Records provided:
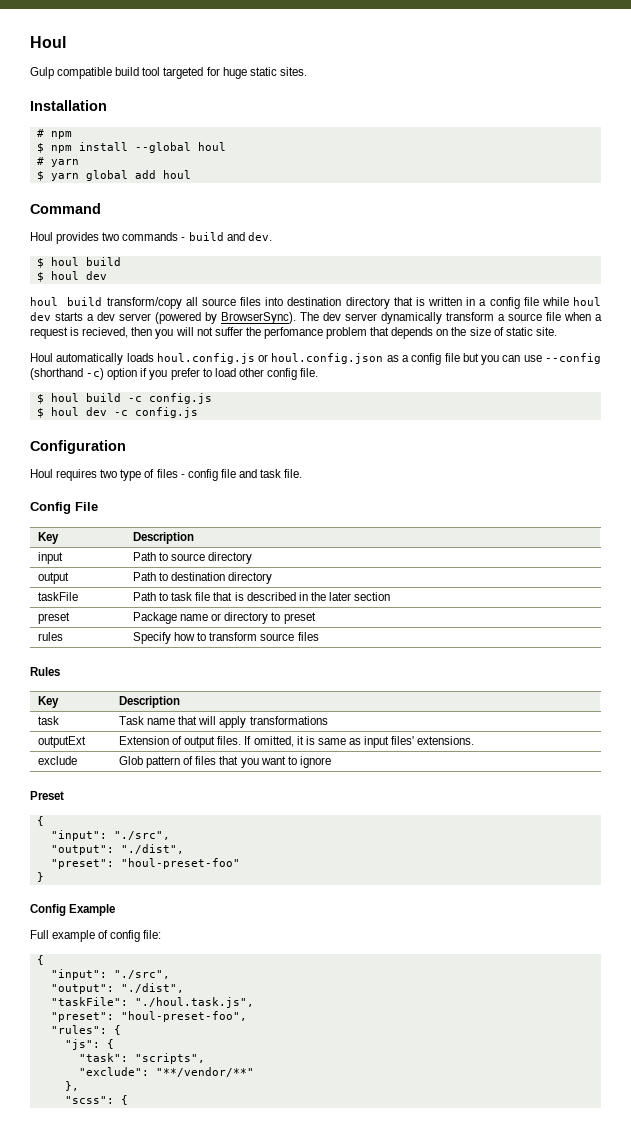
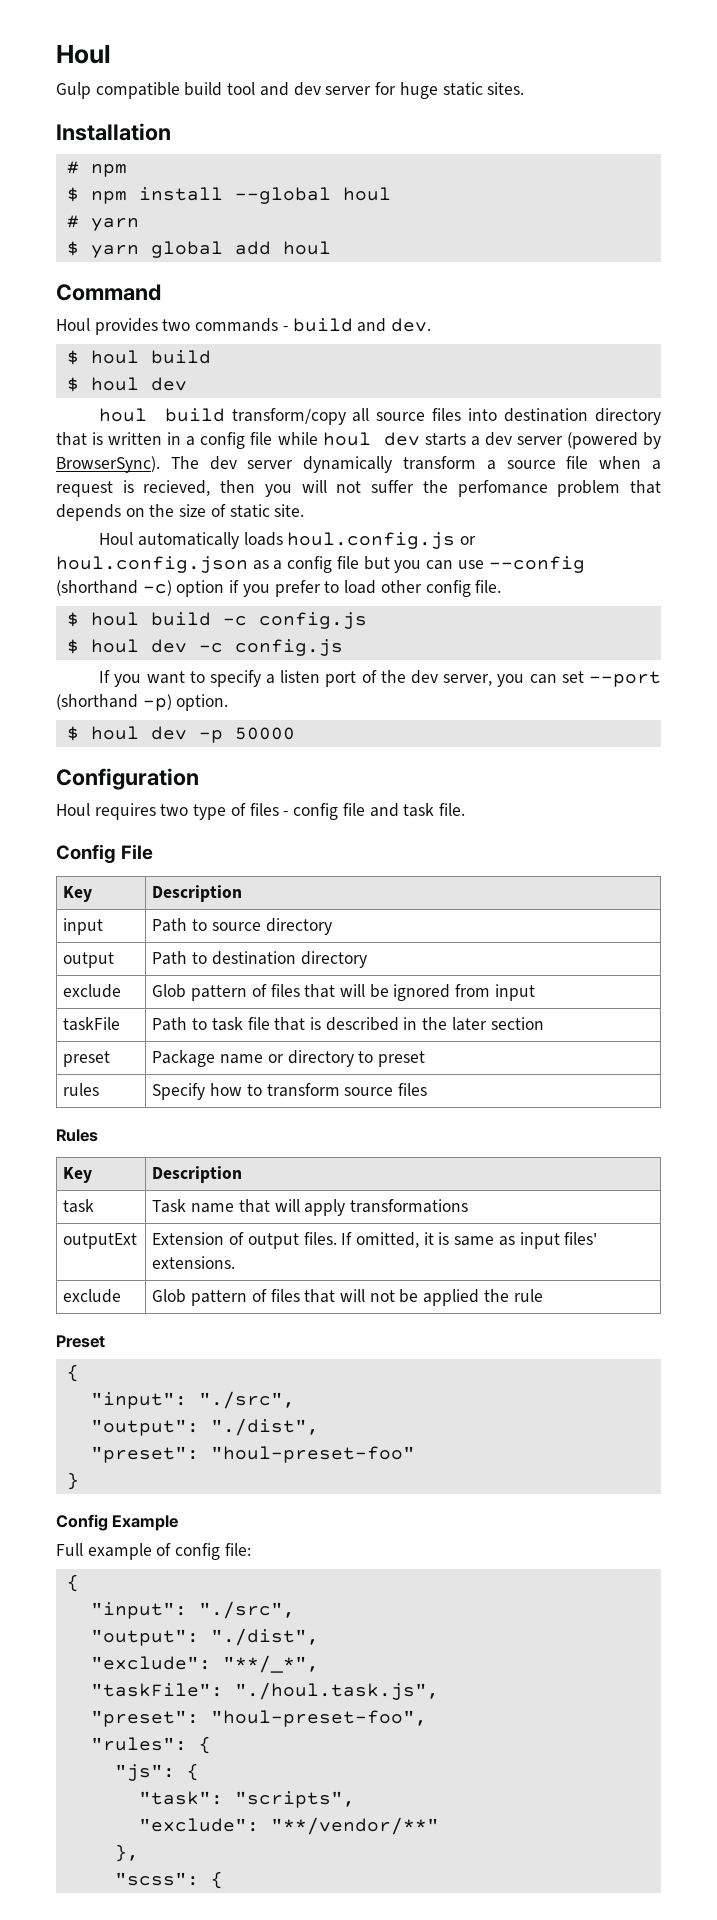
[163,67,204,79] targeted -> [259,82,372,96] and dev server
(198, 412) none -> [99,670,662,687] [56,694,229,711] [66,726,295,743] // If you want to specify a listen port of the dev server, you can set --port (shorthand -p) option. // $ houl dev -p 50000
(273, 578) none -> [63,984,122,998] [152,984,535,1001] // exclude | Glob pattern of files that will be ignored from input
[240,756,331,768] you want to ignore -> [339,1289,543,1306] will not be applied the rule
(184, 988) none -> [90,1655,319,1673] // "exclude": "**/_*",

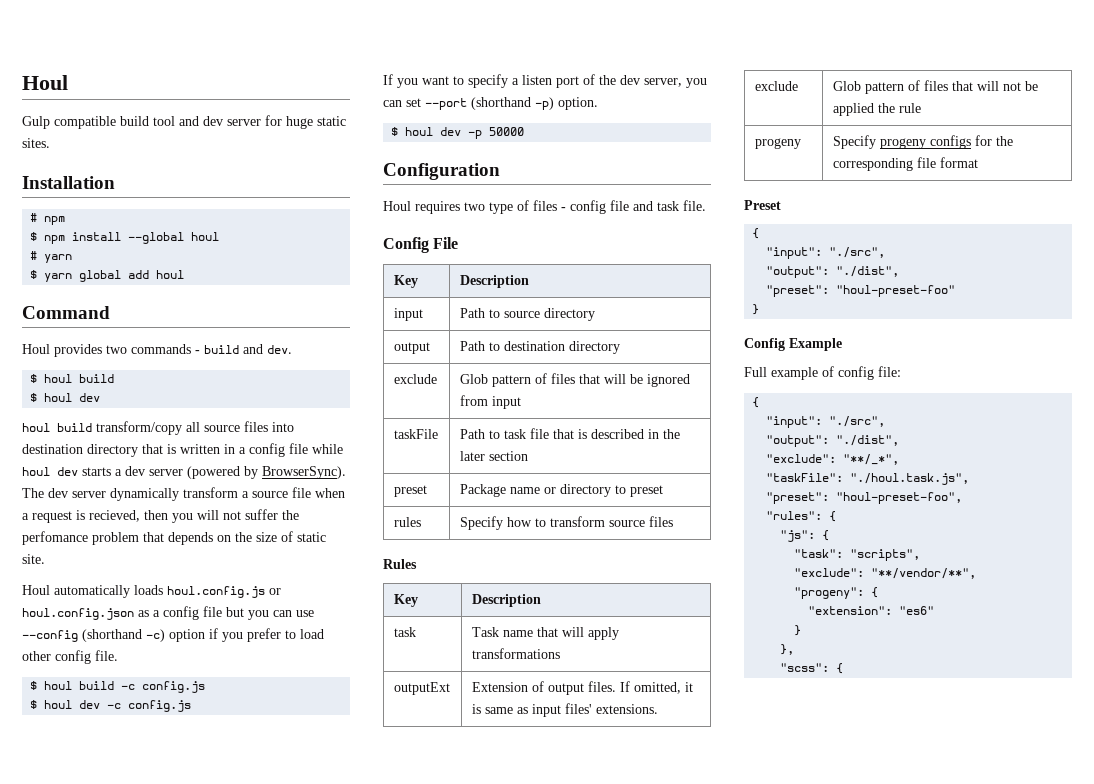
(543, 1295) none -> [754,138,801,149] [832,135,1013,149] [832,157,978,171] // progeny | Specify progeny configs for the corresponding file format
[270,1817,439,1835] "**/vendor/**" -> [871,568,977,579] [794,587,879,599] [808,606,935,615] [794,625,802,636] "**/vendor/**", // "progeny": { // "extension": "es6" // }

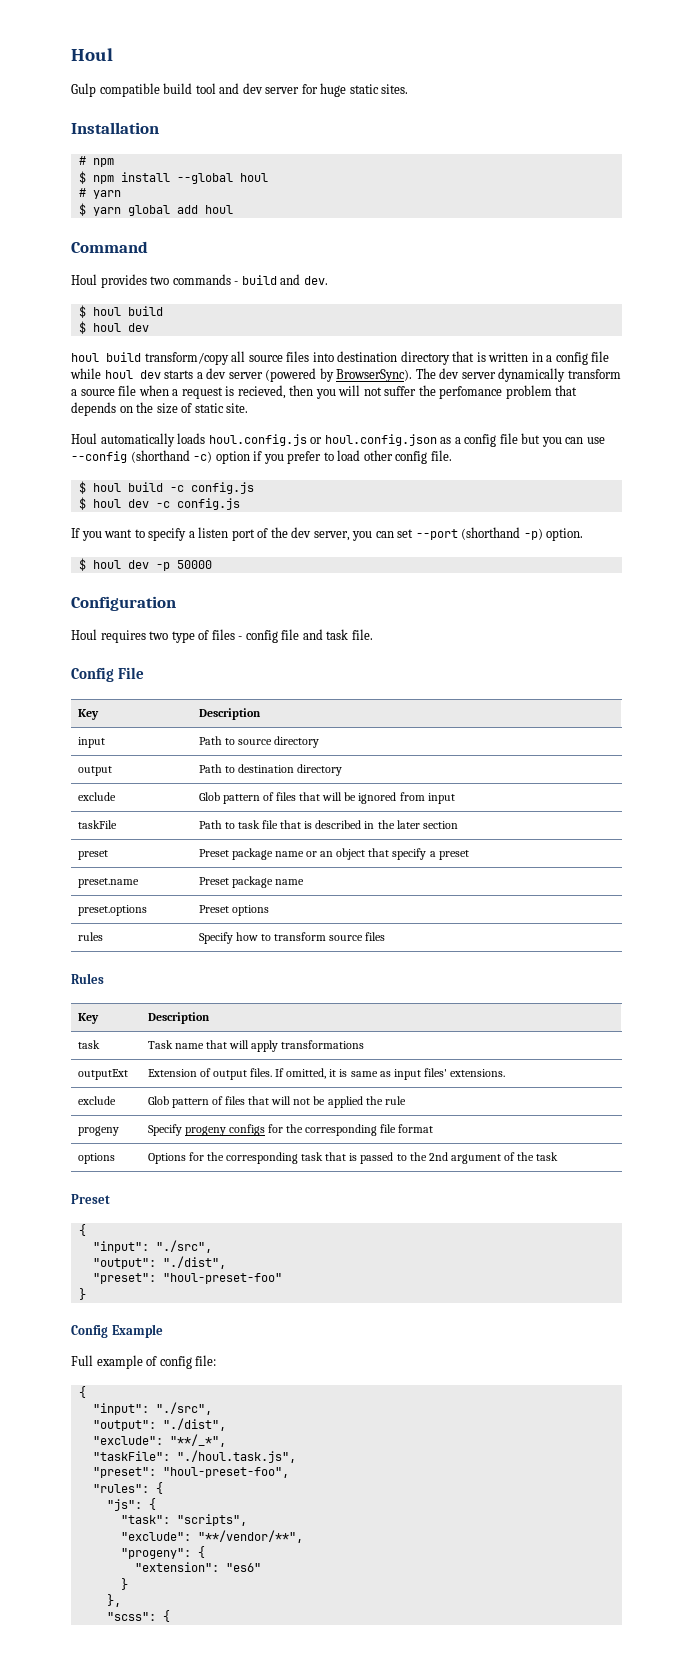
[459,484,663,497] Package name or directory to preset -> [198,848,469,860] [77,878,139,888] [198,876,304,888] [77,905,147,916] [198,905,269,916] Preset package name or an object that specify a preset // preset.name | Preset package name // preset.options | Preset options
(978, 162) none -> [77,1153,115,1164] [147,1152,559,1164] // options | Options for the corresponding task that is passed to the 2nd argument of the task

How to complete this task:
Find and copy every line in the entries above where the string "exclude" occurs.

Answer:
(273, 578) none -> [63,984,122,998] [152,984,535,1001] // exclude | Glob pattern of files that will be ignored from input
(184, 988) none -> [90,1655,319,1673] // "exclude": "**/_*",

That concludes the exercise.